Two ground rules, though: 1) no political correctness. Let's be honest about what we've seen...on the other side.... 2) no BS generalizations about how you don't like certain races or any badmouthing of *LEGAL* immigrants. The illegals, however, seem to not give a rat's rear about our fisheries laws.


----------



## BigJeff823 (Oct 14, 2002)

That sounds like what the people say about the Asian guys at IRI.Jeffster would fit in better with the Cafe Locale crowd;those guys take things too personally and are somwhat bigoted.I hope I'm not causing a Board vs Board conflict when I say all this.


----------



## FL FISHERMAN (Sep 30, 2002)

Yeah I know this happens a lot. And a lot of them fall back on the "No english" motto. I think we need to just police them up along with all the other people doing dumb stuff. I know people don't like being Narcs but if you see someone doing wrong and tell them about it and they blatantly ignore you then a call to DNR is in order. Remember folks these are the people(generalizing all people that break the laws, not just immigrants) that will do us fisherman the worst. Towns and cities tend to oversee the legal abiding fisherman when incidents happen with fisherman breaking the law. That is how we lose fishing piers and shore spots, and on top of it our right to fish in other areas. And yes as much as I like Mcrae I too think he overreacted to the incident but that is just how some people handle confrontations. Hopefully it won't happen anymore.


----------



## FL FISHERMAN (Sep 30, 2002)

As you can see he was attacking me for when I said I was gonna go to the choptank with 15 poles in hand so I could get into some fish. In fact a lot of people attacked me. I am not as soft skinned though and took it in stride. As anyone who knows me I always bring a butload of poles with me.(better to be overpacked than under packed) Doesn't mean I use em all at one time though. I was really just messing around because I had the fish fever and was really trying to get into some fish. I usually use 3 or 4 poles at most for myself and you can easily use more if you fish the choptank pier. Also that is only the end of that stuff. If you go back to Sandcrabs spsp cleanup you will see where it started. No need for that stuff here I have met many a P&S er from all walks of life and I think we are a pretty tight family. Lets keep it that way!


----------



## BigJeff823 (Oct 14, 2002)

Well if anyone has more to say about it see the thread IRI and Racial issues Anywhere.See the Cafe Locale on Fruitfull Trip to IRI(I think)and the thread mentioned above and thats where all my issues about the subject started.Don't be afraid to express yourself.


----------



## HuskyMD (May 19, 2000)

*forgive and let live*

I regret that this board has lost some good members. I can't condone the comments some have made. However, if there is one thing I have learned in life and would hope others realize (as a [email protected] who probably often offends people unintentionally), it is that we must be quick to forgive others of their trespasses. Otherwise, we will harbor anger and resentment that only make things worse. Hate to see McCrea go. Never actually got to fish with him. But this is a call out to him to come back to the fold.


----------



## Talapia (Apr 27, 2003)

I have to agree with Mccrea. I have noticed a definite increase
in posts with comments which label people by their race/nationality (only when they are doing something wrong
or believed to be doing something wrong) How many times have
you read "There were three white guys....." or "this italian guy..."
it just does not happen. Is this because these groups never 
break any rules? No. When we do report on these groups we
just say I saw "some guys". If you go back through the 
posts which include comments about race/nationality, you will
notice that hardly any board members will comment on it
and when they do, they usually get jumped on. That is 
just my personal experience.


----------



## Manayunk Jake (Oct 3, 2001)

Greetings All!

Looks like most of this got started when I was away from the board, and I admit I'm wading in late. But we also had a thread like this before where someone mentioned Asians. I think they were surprised to find out how many Asians are members.
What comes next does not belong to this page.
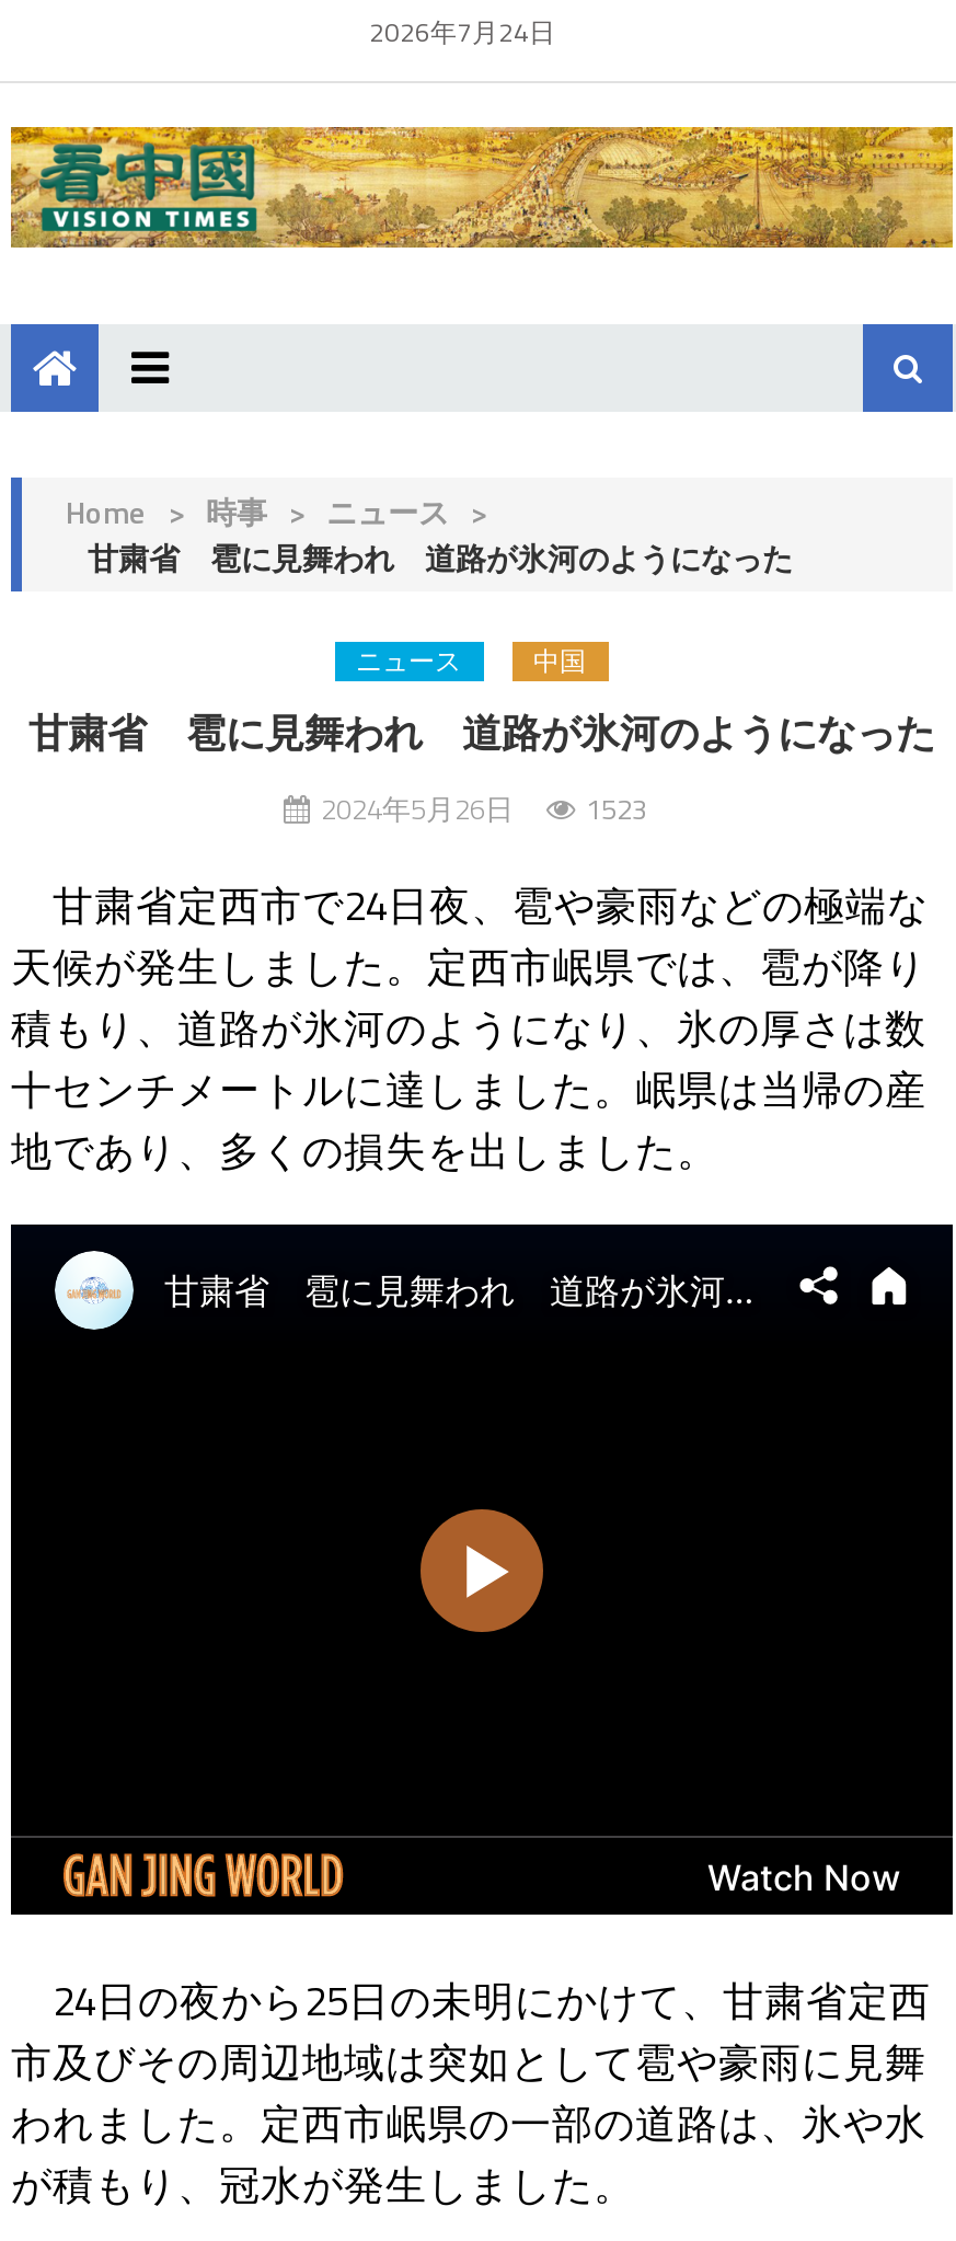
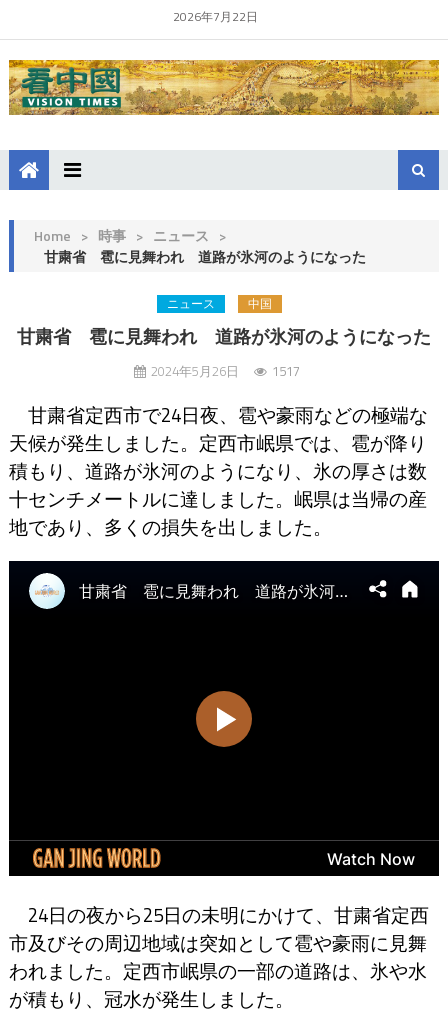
[369,11,555,53] 2026年7月24日 -> [172,7,258,26] 2026年7月22日
[321,786,647,830] 2024年5月26日 1523 -> [150,361,300,381] 2024年5月26日 1517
I've been fishing a long time, and I can safely say that I've seen members of just about every race and ethnic group (haven't had the opportunity to fish with Inuits or Aborigines), and I've seen EVERYONE break the law now and then, including me. I've seen plenty of short fluke kept, short tog kept, and short sea bass kept. I've seen a few short stripers kept. I've seen people go way over the limit on wreck species. I know of a party boat captain that was heavily involved in the illegal blackfish trade. Yup, they were White, Caucasian, whatever...

I've seen Blacks, Hispanics, and Asians disregard size and creel limits. Many were fishing in large family groups -- a form of substinance fishing. Sometimes the undersized fish were cooked and eaten on the spot. Does this make them less guilty?

And I've seen people who new enough English to ask if they can borrow a hook, or whether I would give them the undersize fish I was throwing back, revert to Spanish, Pakistani, or Thai when Law Enforcement Personnel showed up. Were they afraid of being caught, or did they feel they were being targeted....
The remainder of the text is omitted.